• **What needs to be done**:
Scan the material for the word "absolute", then return every line where it appears.
Records shown Start Marker
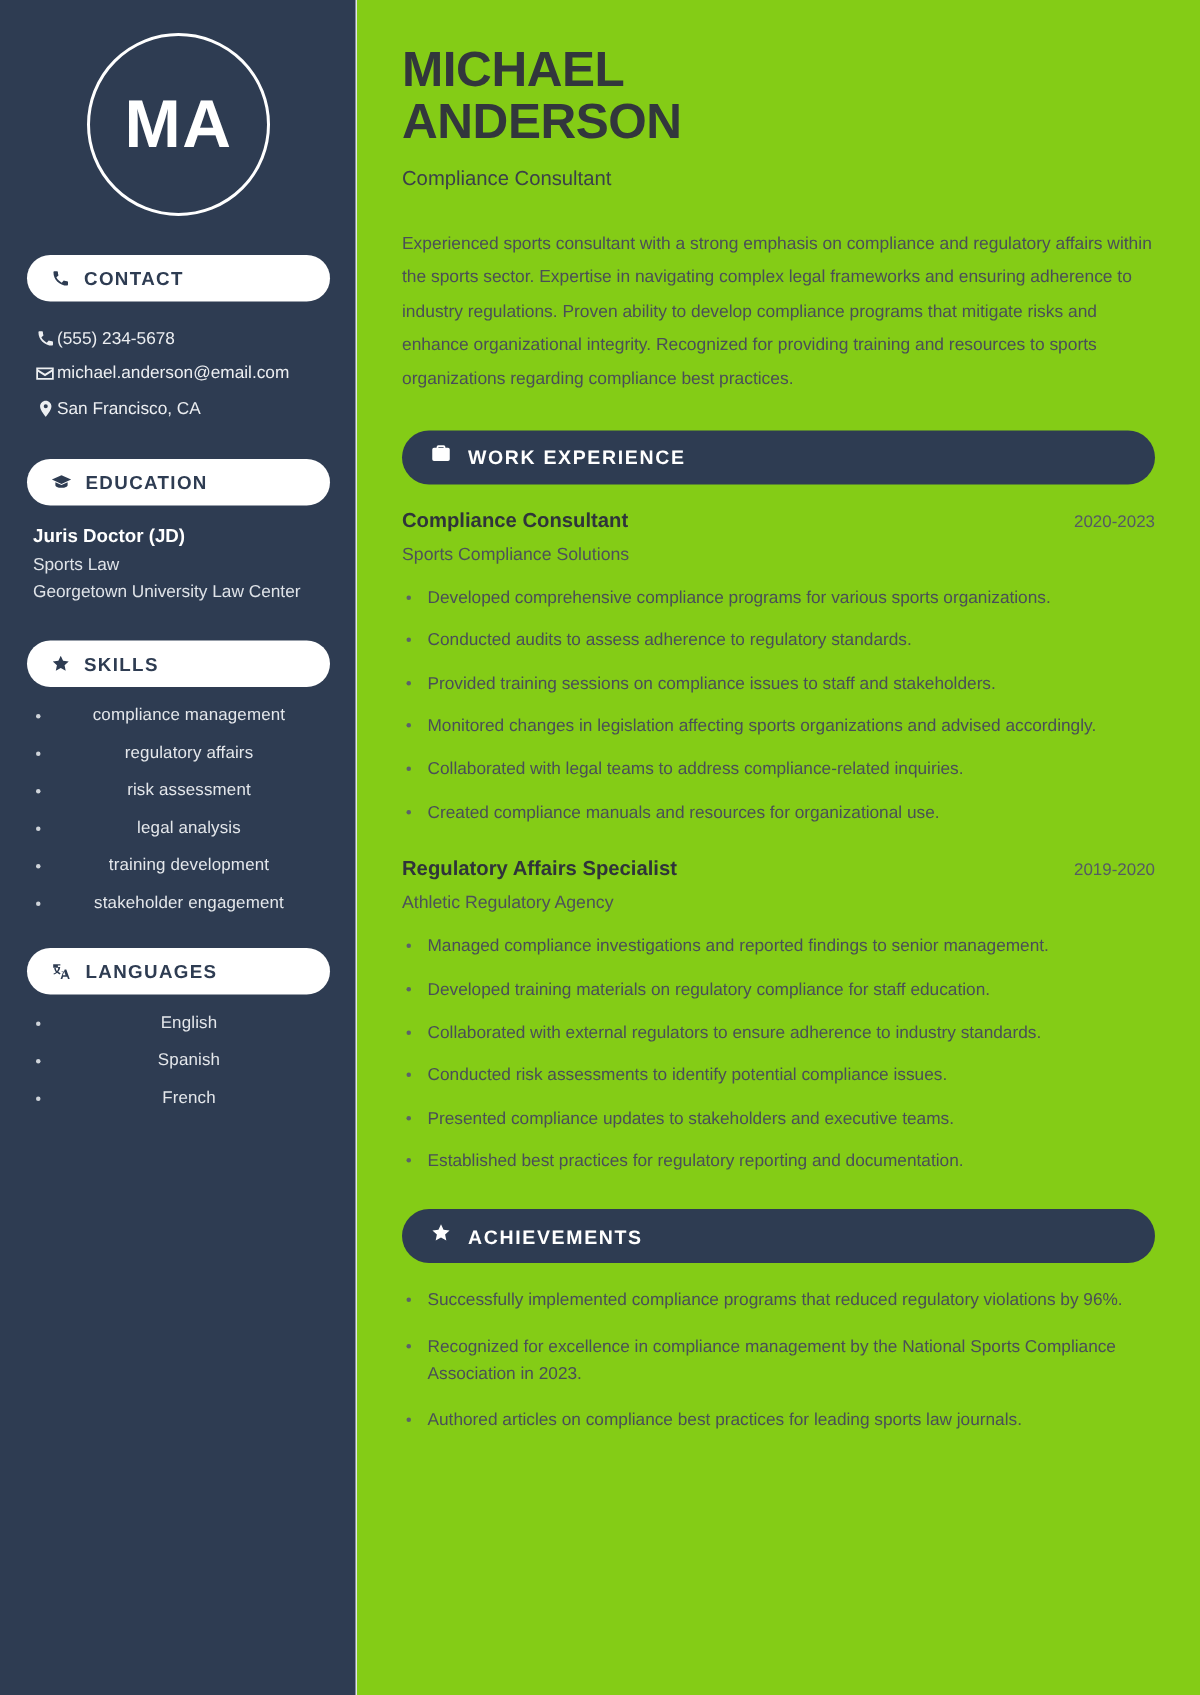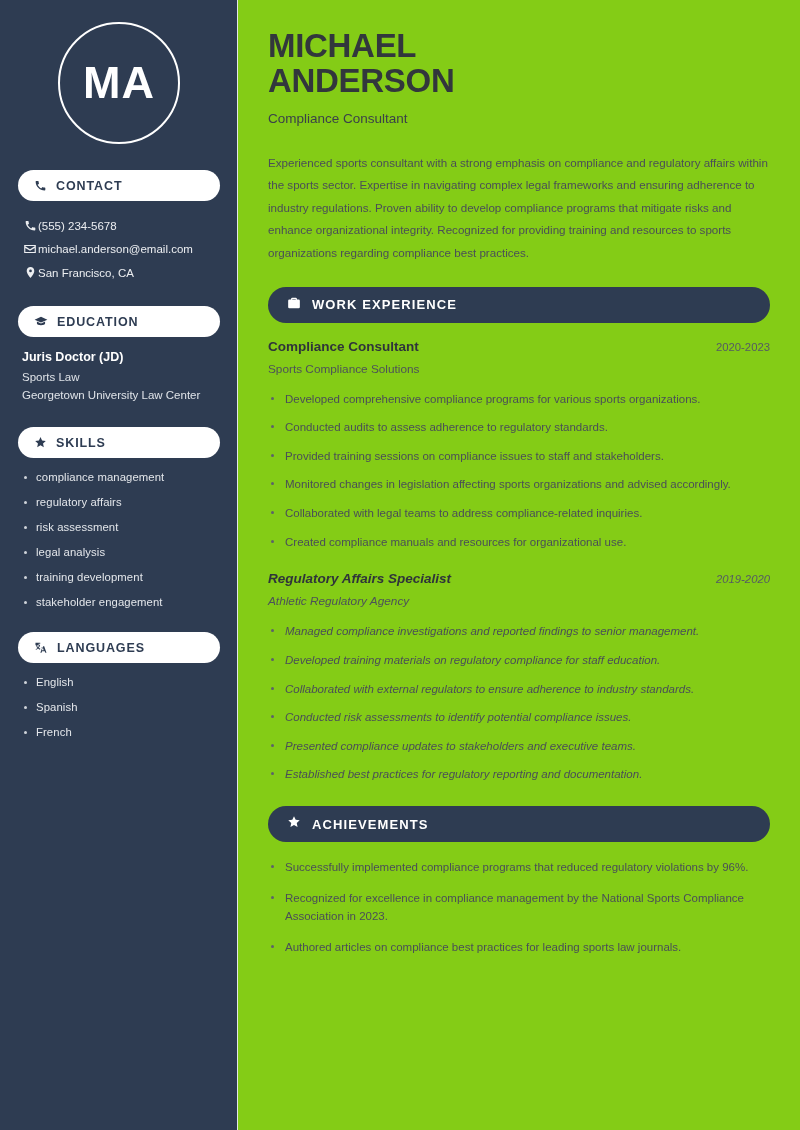--- a/index.html
+++ b/index.html
@@ -70,6 +70,7 @@
     font-size:11.3px; color:#e4e7eb;
     padding-left:14px; margin-bottom:13px;
     letter-spacing:0.1px;
+    text-align:center;
   }
   .side-list li::before {
     content:""; position:absolute; left:2px; top:5px;

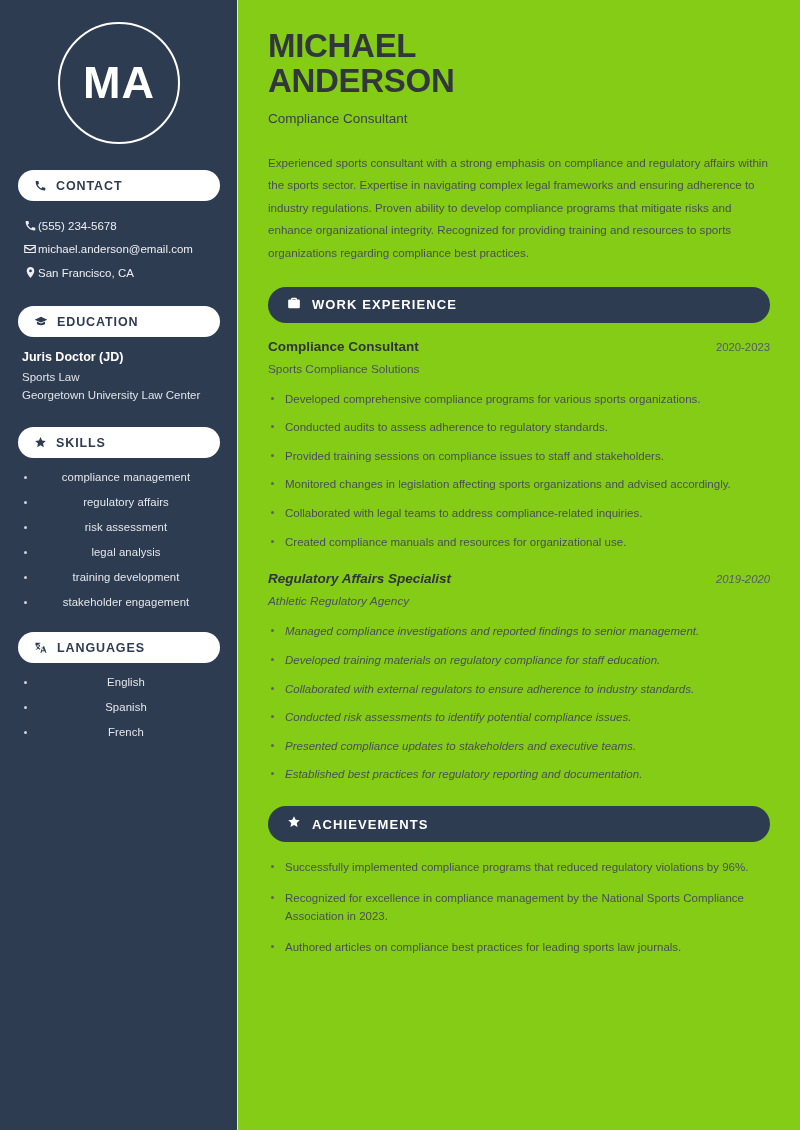--- a/index.html
+++ b/index.html
@@ -127,7 +127,7 @@
     content:""; position:absolute; left:3px; top:7px;
     width:3px; height:3px; border-radius:50%; background:#5c626a;
   }
-  .job + .job { margin-top:20px;font-style:italic; }
+  .job + .job { margin-top:20px; }
   .ach-bullets li { margin-bottom:12px; }
 </style>
 </head>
Records shown End Marker
• **Response below**:
     content:""; position:absolute; left:2px; top:5px;
     content:""; position:absolute; left:3px; top:7px;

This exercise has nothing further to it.